Em 2019, a Repórter Brasil e a Secretaria Municipal de Assistência Social e Direitos Humanos do Rio de Janeiro (Smasdh-RJ) implementaram o projeto Escravo, nem pensar! Atendimento humanizado ao migrante e prevenção ao tráfico de pessoas e trabalho escravo. A ação teve como objetivo qualificar a atuação das equipes técnicas da rede de Assistência Social em casos de trabalho escravo e fortalecer o seu atendimento a grupos vulneráveis ao problema, especialmente comunidades de imigrantes.

Esta foi a primeira ação ampla e coordenada de prevenção ao trabalho escravo a ser realizada no Rio de Janeiro (RJ). Entre janeiro e dezembro daquele ano, o projeto foi desenvolvido em 47 Cras e 14 Creas da capital fluminense, contemplando 90% dessas unidades no município. Ao todo, foram formados direta e indiretamente 625 profissionais da rede socioassistencial. Esses servidores, por sua vez, disseminaram informações sobre migração e trabalho escravo em suas unidades de trabalho e para a população de diferentes bairros.

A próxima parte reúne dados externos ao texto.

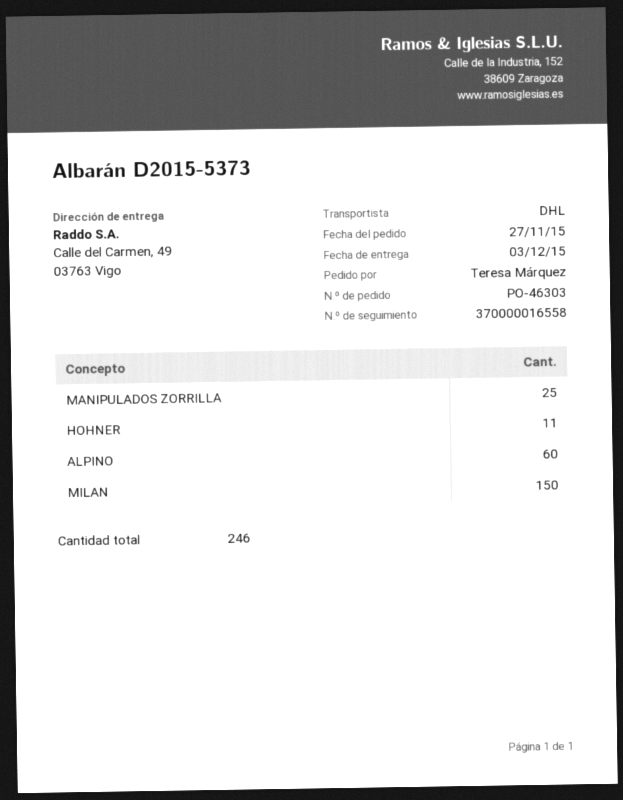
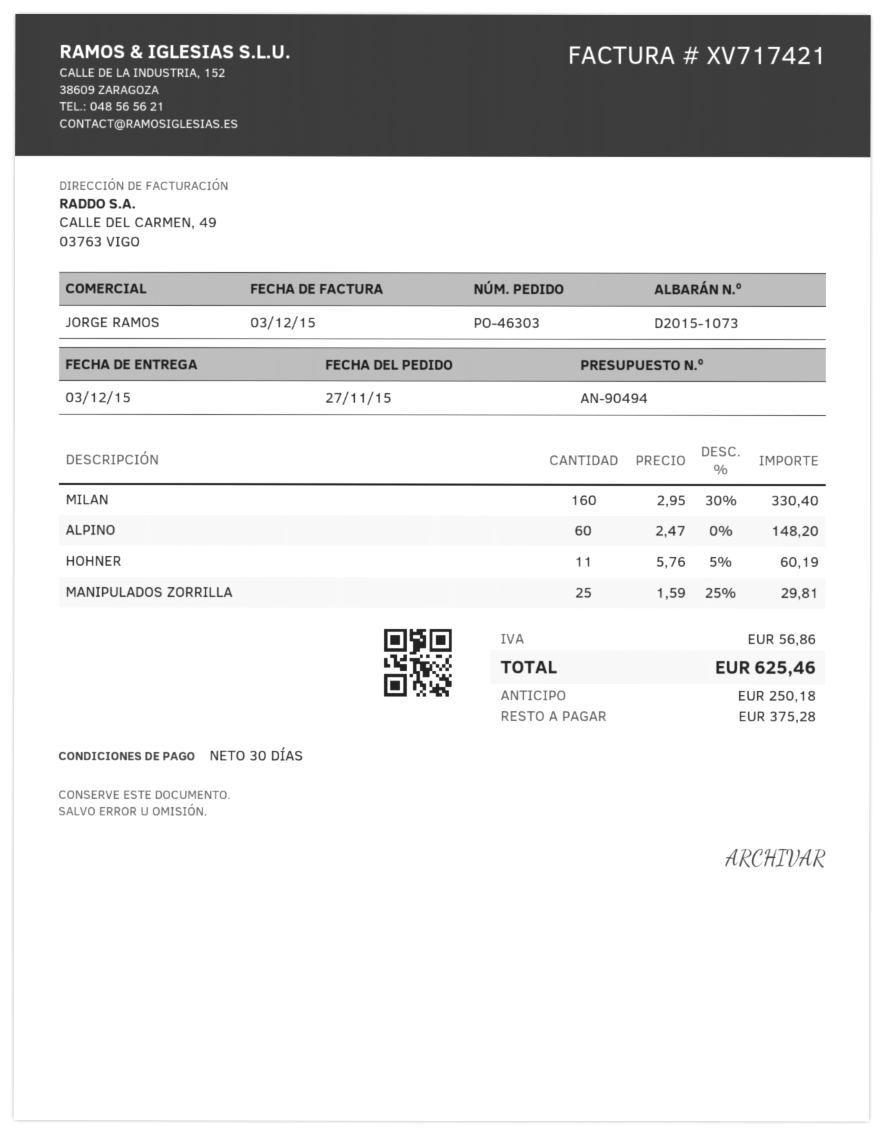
delivery note number: D2015-5373 -> D2015-1073
MILAN: 150 -> 160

Como resultado, 2.702 pessoas, de diferentes bairros do município, foram envolvidas nas atividades educativas do projeto.

Esse resultado contribui diretamente para o fortalecimento da atuação dessas equipes técnicas na proteção e acolhimento a cidadãos, brasileiros ou migrantes, que venham a sofrer a exploração de trabalho escravo e tráfico de pessoas, uma vez que cabe aos profissionais dessas unidades encaminhar denúncias de situações irregulares aos órgãos fiscalizadores e prestar atendimento às vítimas dessas graves violações de direitos humanos.

A iniciativa contou com o apoio do Ministério Público do Trabalho e a parceria da Coetrae-RJ (Comissão Estadual para a Erradicação do Trabalho Escravo no Rio de Janeiro).